About this exercise
Write out again each line of the material below, unchanged, from the first one to the line that holds "total: 593.67 -> 607.21".

_____

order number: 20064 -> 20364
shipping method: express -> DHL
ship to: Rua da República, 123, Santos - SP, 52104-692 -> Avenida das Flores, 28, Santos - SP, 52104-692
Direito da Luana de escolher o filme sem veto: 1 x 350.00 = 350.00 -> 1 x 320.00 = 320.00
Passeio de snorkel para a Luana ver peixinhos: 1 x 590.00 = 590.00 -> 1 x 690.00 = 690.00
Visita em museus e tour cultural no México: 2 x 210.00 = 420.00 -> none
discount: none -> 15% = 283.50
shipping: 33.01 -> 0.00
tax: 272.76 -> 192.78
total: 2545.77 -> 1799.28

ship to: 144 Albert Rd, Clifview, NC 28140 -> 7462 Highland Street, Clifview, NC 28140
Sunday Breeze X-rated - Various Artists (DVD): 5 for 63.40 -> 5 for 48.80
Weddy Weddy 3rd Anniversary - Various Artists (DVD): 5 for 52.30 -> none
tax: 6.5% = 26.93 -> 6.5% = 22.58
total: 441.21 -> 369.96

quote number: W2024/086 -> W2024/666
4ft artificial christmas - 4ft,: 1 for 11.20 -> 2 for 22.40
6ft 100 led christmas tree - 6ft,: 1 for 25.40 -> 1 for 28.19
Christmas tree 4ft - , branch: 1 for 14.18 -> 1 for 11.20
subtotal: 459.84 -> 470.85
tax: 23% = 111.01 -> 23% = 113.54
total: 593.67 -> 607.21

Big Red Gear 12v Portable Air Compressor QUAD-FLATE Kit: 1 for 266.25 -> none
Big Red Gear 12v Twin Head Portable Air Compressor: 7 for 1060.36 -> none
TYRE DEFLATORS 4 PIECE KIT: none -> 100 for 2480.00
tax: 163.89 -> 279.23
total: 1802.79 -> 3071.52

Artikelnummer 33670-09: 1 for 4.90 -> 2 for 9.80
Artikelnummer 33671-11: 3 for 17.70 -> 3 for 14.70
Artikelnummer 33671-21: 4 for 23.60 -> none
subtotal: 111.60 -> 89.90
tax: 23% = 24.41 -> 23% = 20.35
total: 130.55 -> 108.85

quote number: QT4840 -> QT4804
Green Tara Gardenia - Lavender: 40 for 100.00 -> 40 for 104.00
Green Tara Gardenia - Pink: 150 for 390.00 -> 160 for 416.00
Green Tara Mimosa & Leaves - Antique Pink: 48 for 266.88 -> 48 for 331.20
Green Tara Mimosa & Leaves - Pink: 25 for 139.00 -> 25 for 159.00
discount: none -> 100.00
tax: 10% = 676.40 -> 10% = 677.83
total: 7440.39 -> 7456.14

_____

Reply to the exercise
order number: 20064 -> 20364
shipping method: express -> DHL
ship to: Rua da República, 123, Santos - SP, 52104-692 -> Avenida das Flores, 28, Santos - SP, 52104-692
Direito da Luana de escolher o filme sem veto: 1 x 350.00 = 350.00 -> 1 x 320.00 = 320.00
Passeio de snorkel para a Luana ver peixinhos: 1 x 590.00 = 590.00 -> 1 x 690.00 = 690.00
Visita em museus e tour cultural no México: 2 x 210.00 = 420.00 -> none
discount: none -> 15% = 283.50
shipping: 33.01 -> 0.00
tax: 272.76 -> 192.78
total: 2545.77 -> 1799.28

ship to: 144 Albert Rd, Clifview, NC 28140 -> 7462 Highland Street, Clifview, NC 28140
Sunday Breeze X-rated - Various Artists (DVD): 5 for 63.40 -> 5 for 48.80
Weddy Weddy 3rd Anniversary - Various Artists (DVD): 5 for 52.30 -> none
tax: 6.5% = 26.93 -> 6.5% = 22.58
total: 441.21 -> 369.96

quote number: W2024/086 -> W2024/666
4ft artificial christmas - 4ft,: 1 for 11.20 -> 2 for 22.40
6ft 100 led christmas tree - 6ft,: 1 for 25.40 -> 1 for 28.19
Christmas tree 4ft - , branch: 1 for 14.18 -> 1 for 11.20
subtotal: 459.84 -> 470.85
tax: 23% = 111.01 -> 23% = 113.54
total: 593.67 -> 607.21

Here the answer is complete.